---
layout: global
title: HDFS charts
---
# HDFS charts
Helm charts for launching HDFS daemons in a K8s cluster. The main entry-point
chart is `hdfs-k8s`, which is a uber-chart that specifies other charts as
dependency subcharts. This means you can launch all HDFS components using
`hdfs-k8s`.
Note that the HDFS charts are currently in pre-alpha quality. They are also
being heavily revised and are subject to change.
HDFS on K8s supports the following features:
- namenode high availability (HA): HDFS namenode daemons are in charge of
maintaining file system metadata concerning which directories have which
files and where are the file data. Namenode crash will cause service outage.
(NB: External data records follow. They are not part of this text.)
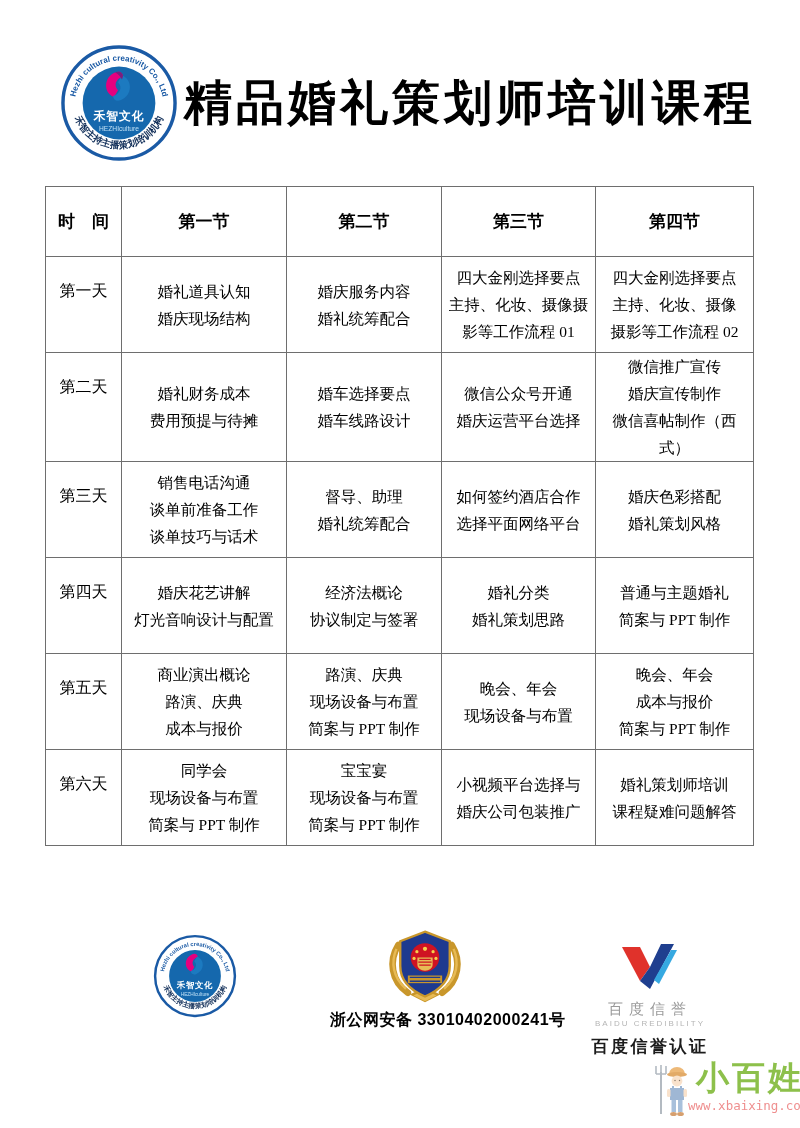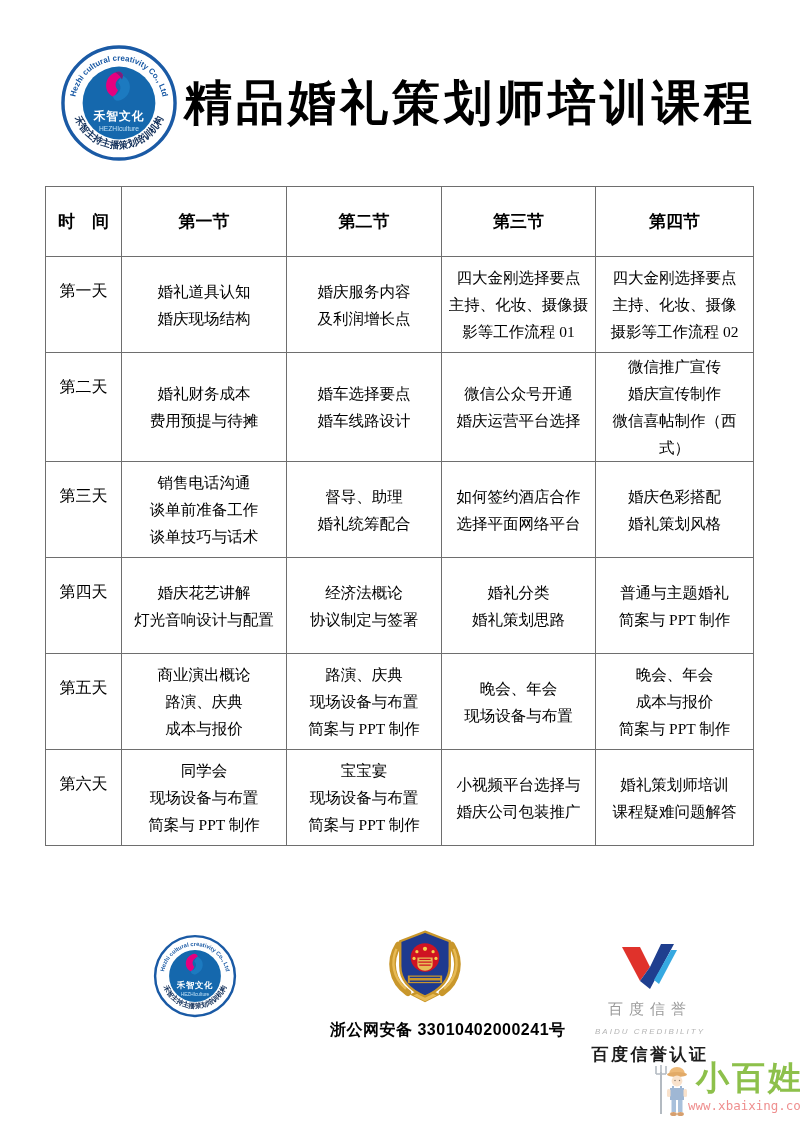--- a/index.html
+++ b/index.html
@@ -103,7 +103,7 @@
         <td class="content-cell">婚礼道具认知
 婚庆现场结构</td>
         <td class="content-cell">婚庆服务内容
-及利润增长点</td>
+婚礼统筹配合</td>
         <td class="content-cell">四大金刚选择要点
 主持、化妆、摄像摄
 影等工作流程 01</td>

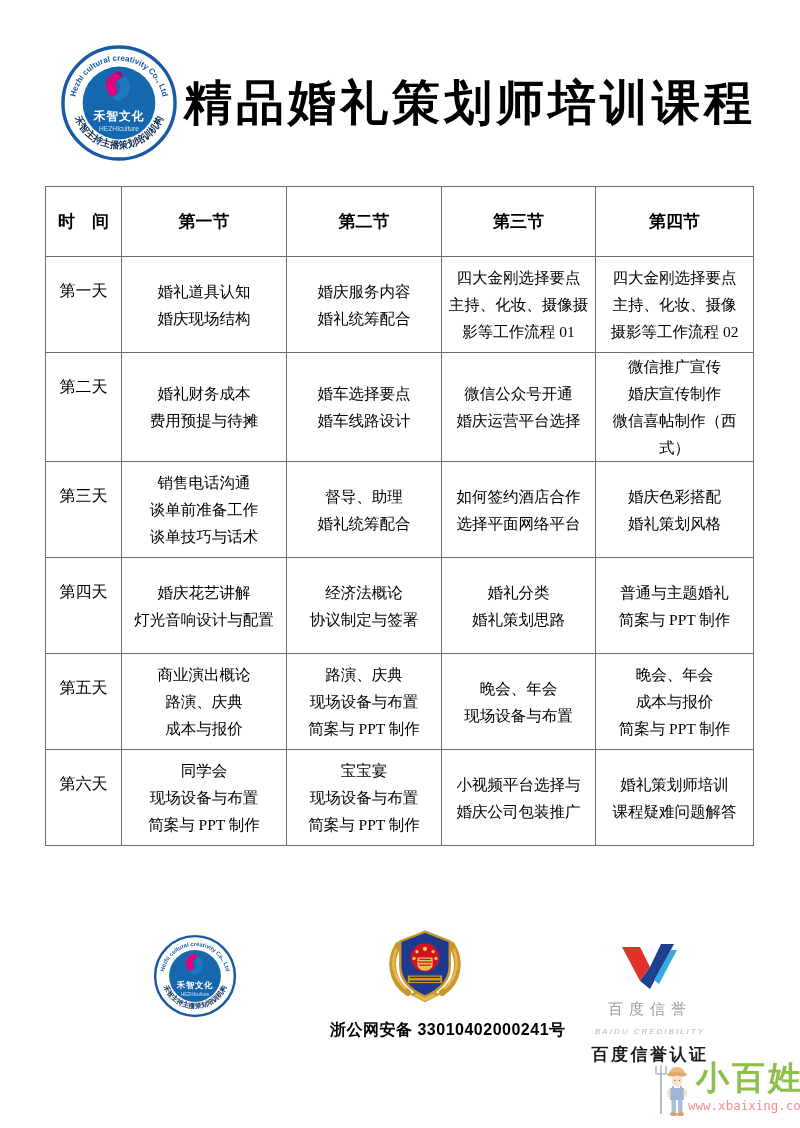--- a/index.html
+++ b/index.html
@@ -35,7 +35,7 @@
   .footer-center{left:330px;top:926px;width:190px;}
   .footer-right{left:570px;top:942px;width:160px;}
   .icp-text{font-size:16px;color:#111;margin-top:6px;white-space:nowrap;}
-  .police-text{font-size:16px;font-weight:bold;color:#000;margin-top:10px;white-space:nowrap;letter-spacing:0.5px;}
+  .police-text{font-size:16px;font-weight:bold;color:#000;white-space:nowrap;letter-spacing:0.5px;}
   .baidu-cn{font-size:15px;color:#9a9a9a;letter-spacing:6px;margin-top:4px;}
   .baidu-en{font-size:8px;color:#b5b5b5;letter-spacing:2px;margin-top:8px;font-style:italic;}
   .baidu-cert{font-size:17px;color:#1c1c1c;font-weight:600;letter-spacing:2.5px;margin-top:7px;}

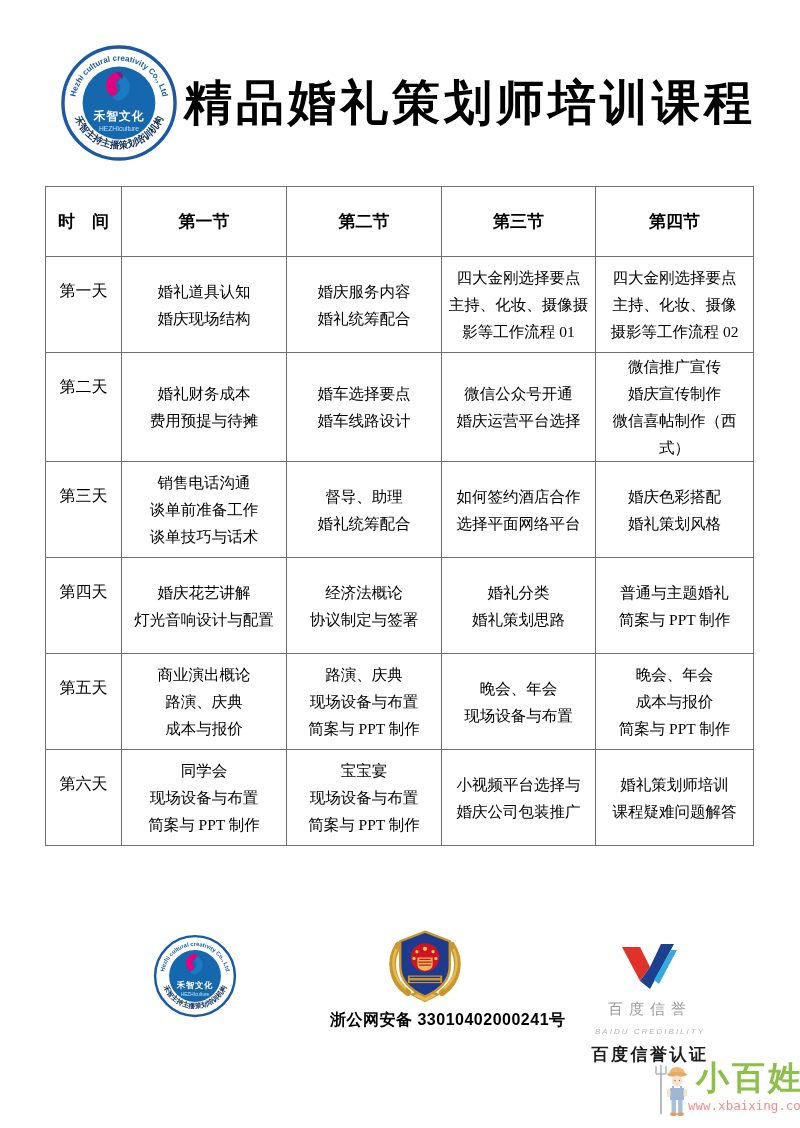--- a/index.html
+++ b/index.html
@@ -37,7 +37,7 @@
   .icp-text{font-size:16px;color:#111;margin-top:6px;white-space:nowrap;}
   .police-text{font-size:16px;font-weight:bold;color:#000;white-space:nowrap;letter-spacing:0.5px;}
   .baidu-cn{font-size:15px;color:#9a9a9a;letter-spacing:6px;margin-top:4px;}
-  .baidu-en{font-size:8px;color:#b5b5b5;letter-spacing:2px;margin-top:8px;font-style:italic;}
+  .baidu-en{font-size:8px;color:#b5b5b5;letter-spacing:2px;margin-top:0;}
   .baidu-cert{font-size:17px;color:#1c1c1c;font-weight:600;letter-spacing:2.5px;margin-top:7px;}
   
   .watermark{position:absolute;left:654px;top:1056px;width:144px;height:66px;text-align:right;}

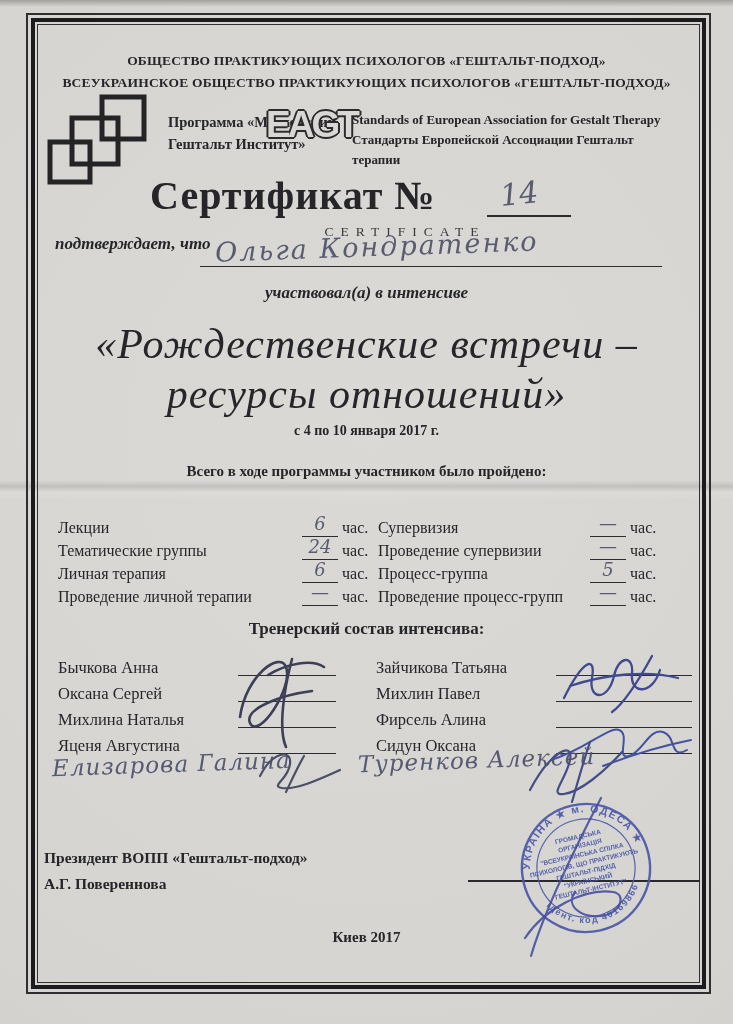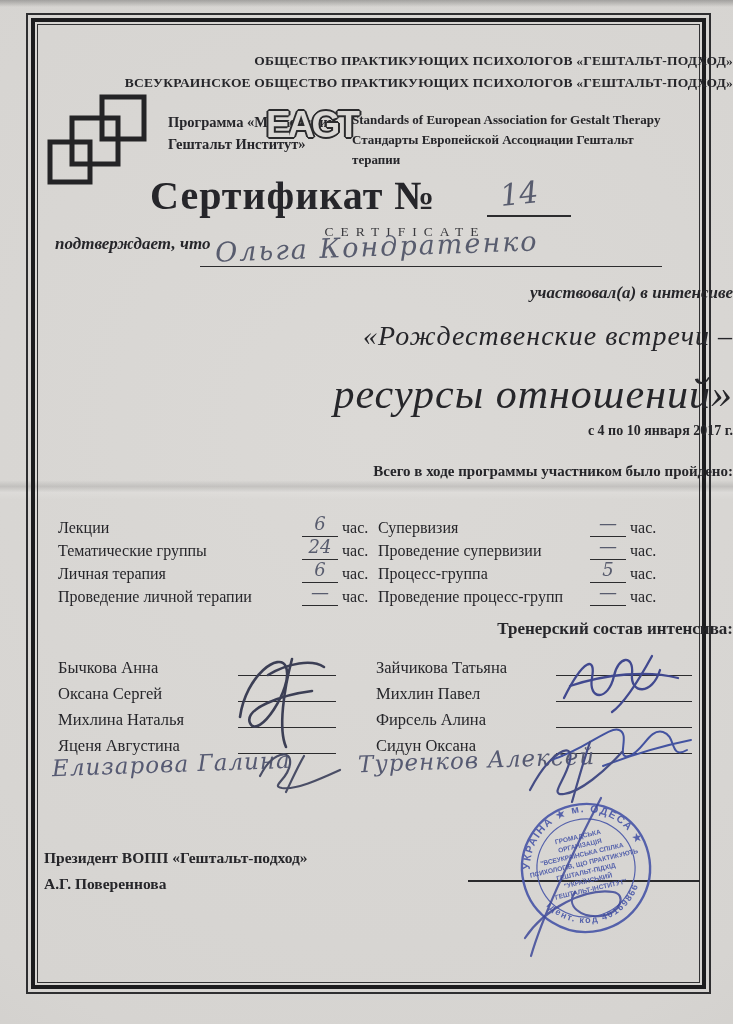--- a/index.html
+++ b/index.html
@@ -17,7 +17,7 @@
   .frame-in{position:absolute;left:2px;top:2px;right:2px;bottom:2px;border:1px solid #323234;}
 
   .abs{position:absolute;}
-  .ctr{left:0;right:0;text-align:right;}
+  .ctr{left:0;right:0;text-align:center;}
 
   .org{top:50px;font-size:13.5px;font-weight:bold;line-height:1.6;letter-spacing:.2px;}
 

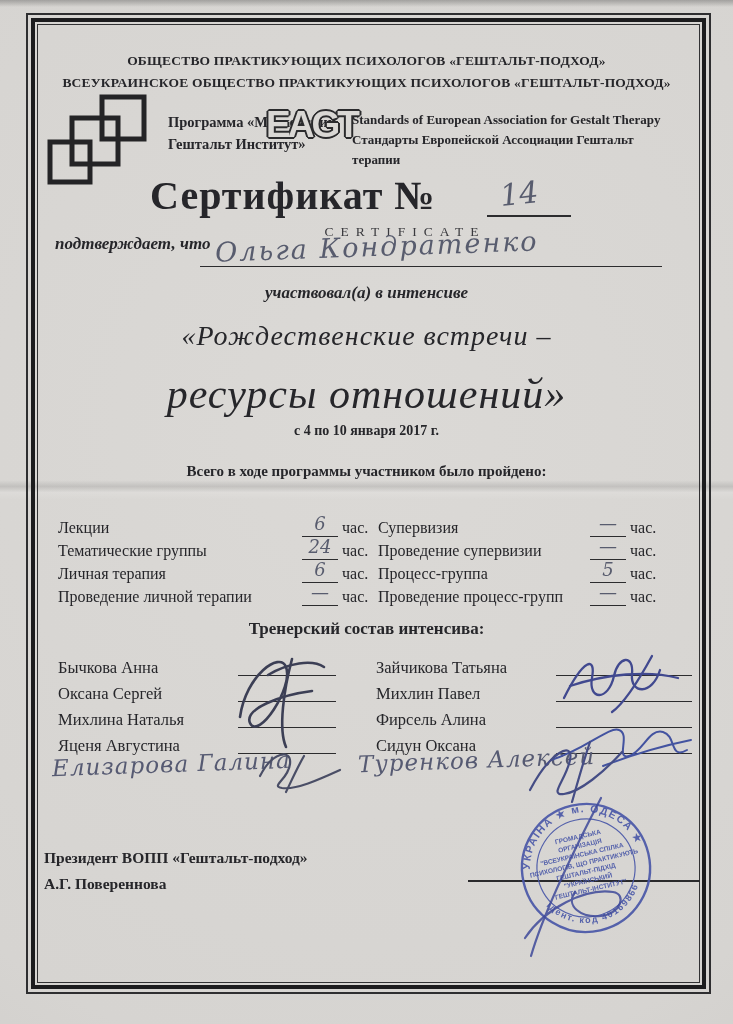--- a/index.html
+++ b/index.html
@@ -41,7 +41,7 @@
   .recipient-name{left:215px;top:231px;font-size:27px;letter-spacing:2px;transform:rotate(-2deg);}
   .participated{top:283px;font-size:17px;font-weight:bold;font-style:italic;}
 
-  .event1{top:320px;font-size:28px;font-style:italic;letter-spacing:1px;}
+  .event1{top:320px;font-size:42px;font-style:italic;letter-spacing:1px;}
   .event2{top:370px;font-size:42px;font-style:italic;letter-spacing:1px;}
   .dates{top:423px;font-size:14px;font-weight:bold;}
 

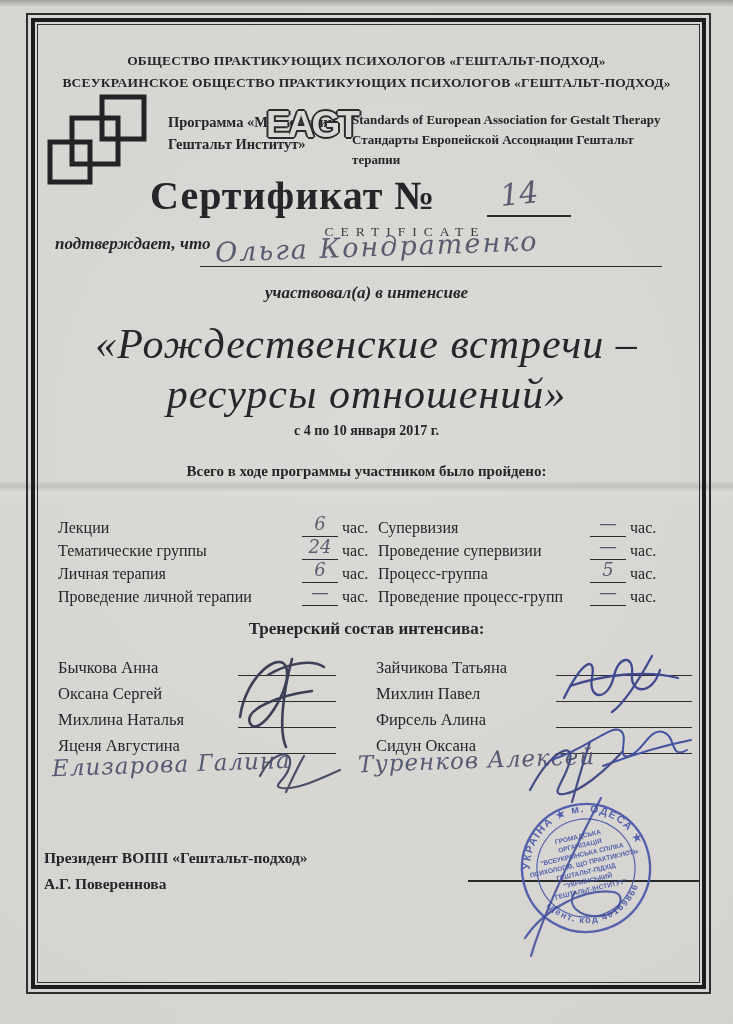--- a/index.html
+++ b/index.html
@@ -258,6 +258,7 @@
     </g>
   </svg>
 
+  <div class="abs ctr city">Киев 2017</div>
 </div>
 
 </body></html>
HDFS can run two namenodes in active/standby setup. HDFS on K8s supports HA.
- K8s persistent volumes (PV) for metadata: Namenode crash will cause service
outage. Losing namenode metadata can lead to loss of file system. HDFS on
K8s can store the metadata in remote K8s persistent volumes so that metdata
can remain intact even if both namenode daemons are lost or restarted.
- K8s HostPath volumes for file data: HDFS datanodes daemons store actual
file data. File data should also survive datanode crash or restart. HDFS on
K8s stores the file data on the local disks of the K8s cluster nodes using
K8s HostPath volumes. (We plan to switch to a better mechanism, K8s
persistent local volumes)
- Kerberos: Vanilla HDFS is not secure. Intruders can easily write custom
client code, put a fake user name in requests and steal data. Production
HDFS often secure itself using Kerberos. HDFS on K8s supports Kerberos.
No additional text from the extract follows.